Re: [arm-gnu] how to compile C code to NEON instructions
[Date Prev][Date Next][Thread Prev][Thread Next][Date Index][Thread Index]

Re: [arm-gnu] how to compile C code to NEON instructions



David is right. You need to determine how the Neon can be used to best implement your algorithm. This involves structuring your algorithm for SIMD execution. Once structured for SIMD, then if you write the "C" code to follow this structure, there is a chance that the compiler will generate good code. However, learning the idiosyncrasies of the compiler's code generation will be difficult. I haven't found any documentation on how to write C for optimum SIMD vectorization. Trial and error coding or reading the compiler source code may be the best methods.

In determining the SIMD implementation of my algorithms, I found myself roughly coding the algorithm in Neon instructions. At that point it was easier for me to translate the algorithm to Neon Intrinsics than to figure out how to get the C compiler to produce similar results. The Intrinsics often generated unneeded register to register move instructions. If eliminating these extra instruction was important, I would implement the segment in inline assembly.

The below link provides some Neon coding examples.
http://www.arm.com/files/pdf/NEON_Support_in_the_ARM_Compiler.pdf

There is also a project to create a Neon optimized Math library. Many good coding samples can be found in its source.

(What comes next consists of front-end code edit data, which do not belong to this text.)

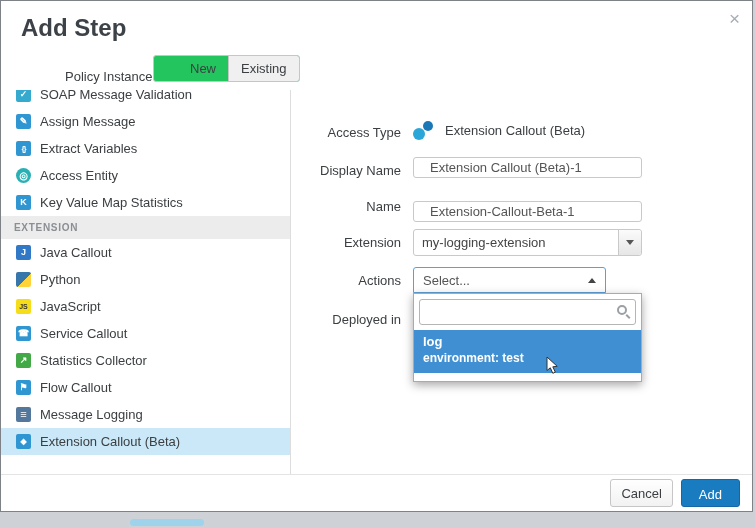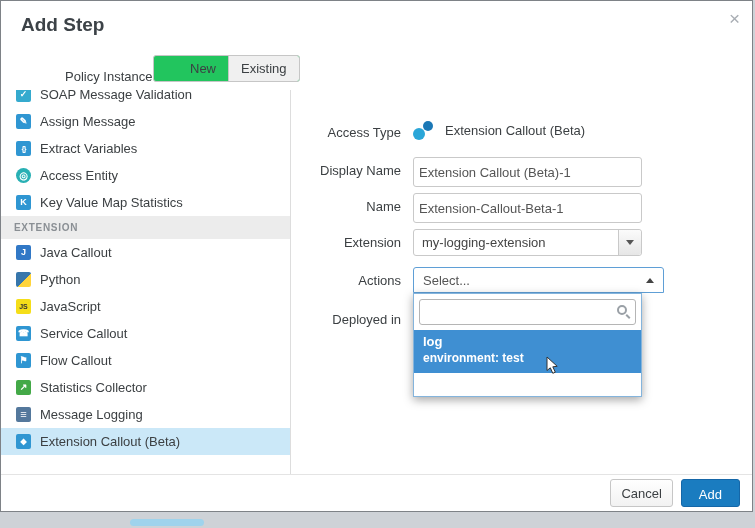--- a/index.html
+++ b/index.html
@@ -19,7 +19,7 @@
   }
   .modal-title {
     position: absolute; left: 20px; top: 13px;
-    font-size: 19px; color: #3c4247; font-weight: bold;
+    font-size: 24px; color: #3c4247; font-weight: bold;
   }
   .close-x {
     position: absolute; right: 12px; top: 8px;

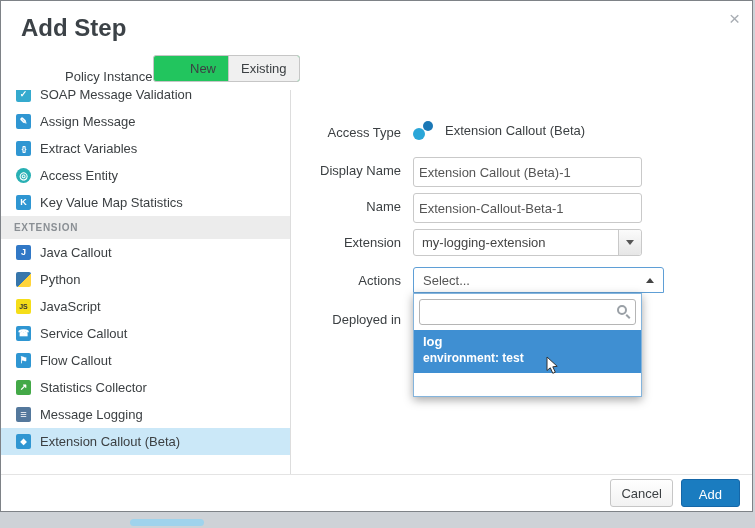--- a/index.html
+++ b/index.html
@@ -90,8 +90,8 @@
     width:10px; height:10px; border-radius:50%; background:#1b78b6;
   }
   .tinput {
-    position: absolute; left: 412px; width: 229px; height: 30px;
-    border: 1px solid #c9c9c9; border-radius: 3px; padding: 0 5px;
+    position: absolute; left: 412px; width: 229px; height: 21px;
+    border: 1px solid #c9c9c9; border-radius: 3px; padding: 0 16px;
     font-size: 13px; color: #555; font-family: "Liberation Sans", sans-serif;
     background: #fff;
   }

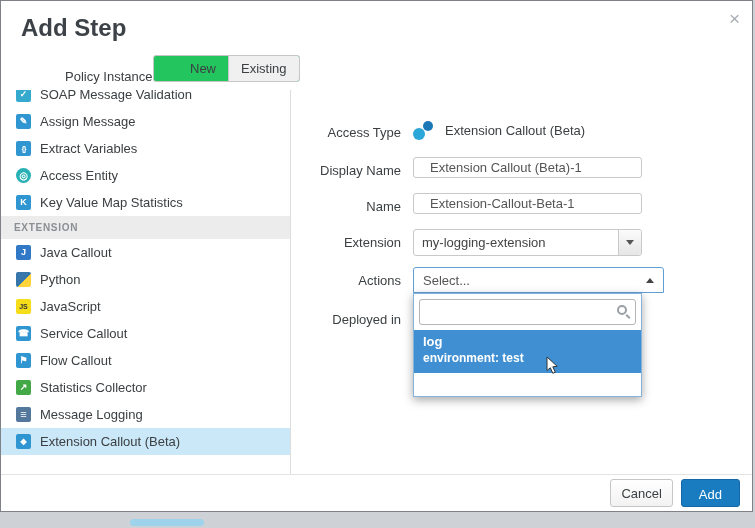--- a/index.html
+++ b/index.html
@@ -252,7 +252,7 @@
   </div>
 
   <input class="tinput" style="top: 156px;" value="Extension Callout (Beta)-1">
-  <input class="tinput" style="top: 192px;" value="Extension-Callout-Beta-1">
+  <input class="tinput" style="top: 200px;" value="Extension-Callout-Beta-1">
 
   <div class="sel">
     <span class="sel-text">my-logging-extension</span>

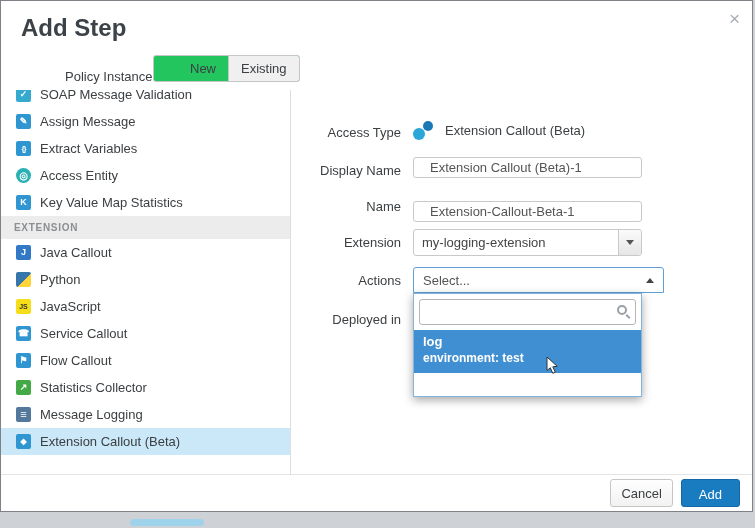--- a/index.html
+++ b/index.html
@@ -112,7 +112,7 @@
     border-top:5px solid #555;
   }
   .acontrol {
-    position: absolute; left: 412px; top: 266px; width: 251px; height: 26px;
+    position: absolute; left: 412px; top: 266px; width: 193px; height: 26px;
     border: 1px solid #5f9fd6; border-radius: 3px 3px 0 0; background: #fff;
     display: flex; align-items: center; justify-content: space-between;
     padding: 0 9px; font-size: 13px; color: #555; cursor: pointer;

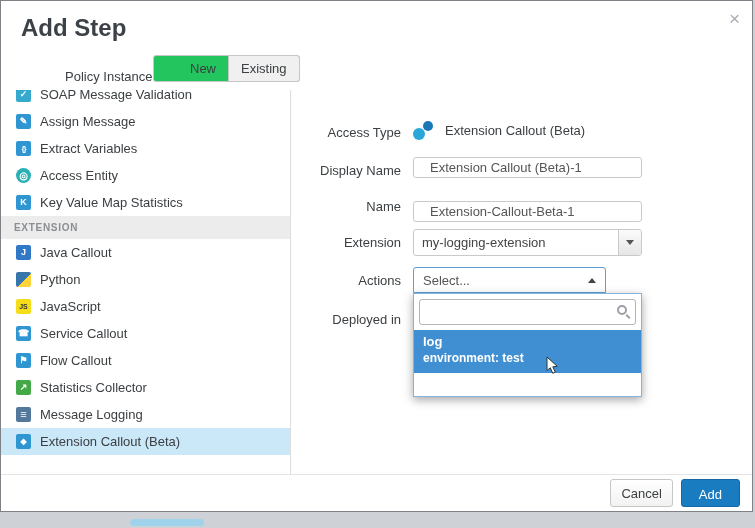--- a/index.html
+++ b/index.html
@@ -125,7 +125,7 @@
     position: absolute; left: 412px; top: 292px; width: 229px;
     background: #fff; border: 1px solid #84b4dc;
     box-shadow: 0 3px 9px rgba(0,0,0,.35);
-    padding-bottom: 23px; z-index: 5;
+    padding-bottom: 8px; z-index: 5;
   }
   .search-wrap { margin: 5px; position: relative; }
   .search-input {

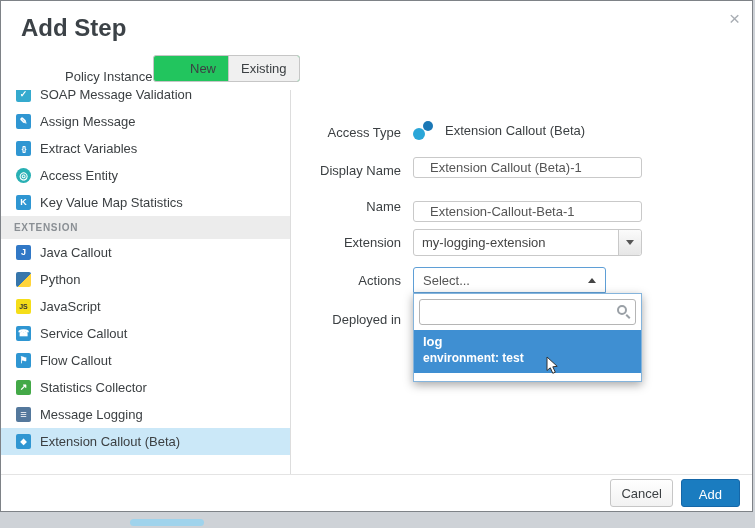--- a/index.html
+++ b/index.html
@@ -222,12 +222,12 @@
       <span>Service Callout</span>
     </div>
     <div class="item">
+      <span class="ic ic-stats"></span>
+      <span>Statistics Collector</span>
+    </div>
+    <div class="item">
       <span class="ic ic-flow"></span>
       <span>Flow Callout</span>
-    </div>
-    <div class="item">
-      <span class="ic ic-stats"></span>
-      <span>Statistics Collector</span>
     </div>
     <div class="item">
       <span class="ic ic-logging"></span>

For some things like in-place matrix transpose, only inline assembly will achieve optimal results. Neon can transpose a 4x4 matrix of 32-bit elements in four instructions. I have not seen a 'C' implementation that comes close to this.

Regards,
Bob

On 7/8/2011 12:33 AM, David Brown wrote:
On 08/07/2011 08:45, vandung.tran@xxxxxxxxxxxxxxxx wrote:

Hi Bob
Thank you very much for your information
> Yes, but the automatic vectorization is poor.
> Check out the Neon Intrinsics and using inline assembly in your C
programs.

Can you provide me some documents that explain why automatic
vectorization is poor?

I want to know which compiler option is better: using mfpu=neon or not?
So I am looking for some C source code (no assembly inside) that can be
compiled to NEON instructions.
However, I can 't find.

Any information would be helpful.

Best Regards,
=====================
Tran Van Dung


What are you actually trying to do here? It sounds like you want to generate Neon instructions just so that you can say "the compiler can generate Neon instructions".

First, you'll have to learn about Neon - its programming model, registers, and instructions. Then /you/ have to write some C code that is relevant for /your/ application needs, and which you are confident would be best implemented using Neon. Then you compile it using various selections of compiler flags, studying the generated assembly code. Run the code and measure real world timings - for both Neon and non-Neon variants. Then re-implement the code with explicit Neon intrinsics, and compare that to the compiler-generated code for speed and size.

/Then/, and only then, will you have a good understanding about how to work together with the compiler to get the fastest possible code.


As for automatic vectorisation being poor, it's actually a bit of a mixed bag. It has definitely been improving with newer versions of gcc - you have to be precise about the version number when asking about this, or when looking up the gcc manuals, as it's a part of gcc that has been under heavy development. The quality of the automatic vectorisation code varies a lot - different arrangements of the source code can have a heavy influence in how well the compiler can understand and optimise it. It's important to give the compiler as much information as you can - for example, it is better to use arrays with fixed sizes rather than pointers, and the ordering of loops is vital. The compiler flags will also have a big effect - many of the loop and vectorisation optimisations are not enabled by any -O flags, but must be specified explicitly.